Clichy-sous-Bois, le long de la Dhuis, c'était le bon temps ; celui des cabanes dans les bois et les terrains vagues ; le temps de la glaise qui vous colle aux pieds ; des excursions dans les carrières abandonnées ; des après-midi au cinoche Le Jean Bart; les batailles dans les fougères ; des arcs de sureau ; des touche-pipi et celui des écorchures de guerre des boutons ...

C’était le bon temps, avant mai 1968, une période d’innocence où l’on ne voulait pas encore changer le monde, car en nos jeux nous étions le monde, et les plus fous d’entre nous étaient des ânes et des clowns pour la plus grande joie pour Dieu et de Notre-Dame-des-Anges.

« Reviens, respire, et surtout ne t’endors pas ! »

Narkê, le sommeil, déjà tirait la couverture à lui, mais la couverture tenait bon entre les mains de quelques veilleurs.

Allongé dans les herbes brûlées par le soleil, je suis là, le haut du dos contre un arbre, et « je reviens à moi » comme on dit ; mais qui était vraiment ce nouveau moi revenu ?
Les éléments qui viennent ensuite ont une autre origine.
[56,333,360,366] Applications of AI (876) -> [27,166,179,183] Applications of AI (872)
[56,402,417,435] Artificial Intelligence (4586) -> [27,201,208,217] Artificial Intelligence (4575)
Je respirais, j’ouvrais les yeux, mais tout en lui voulait prolonger cet état de torpeur, afin de s’endormir ou de s’évader de nouveau, comme pour repartir ailleurs au son des cigales et les cris d’enfants.

L’air de Provence, et les odeurs de thym et de lavande, de romarin et de serpolet me manquent amèrement !

Régulièrement, j’aime me rendre près des fleuves, des étangs et des sources pour y retrouver un morceau de cette expérience et de ces images et impressions perdues, ou tout au moins pour y entrevoir quelque fragment de cette ressemblance oubliée dans les eaux tourmentées d’Oraison.

Mais point d’image qui puisse me satisfaire, nulle réminiscence proustienne… Seuls les marécages de l'Être, les eaux amères et boueuses me rappellent mes visions, tout le chemin parcouru et toute la route qui me reste à faire !

(…)

Extrait de « Oraison », récit d’une expérience transpersonnelle.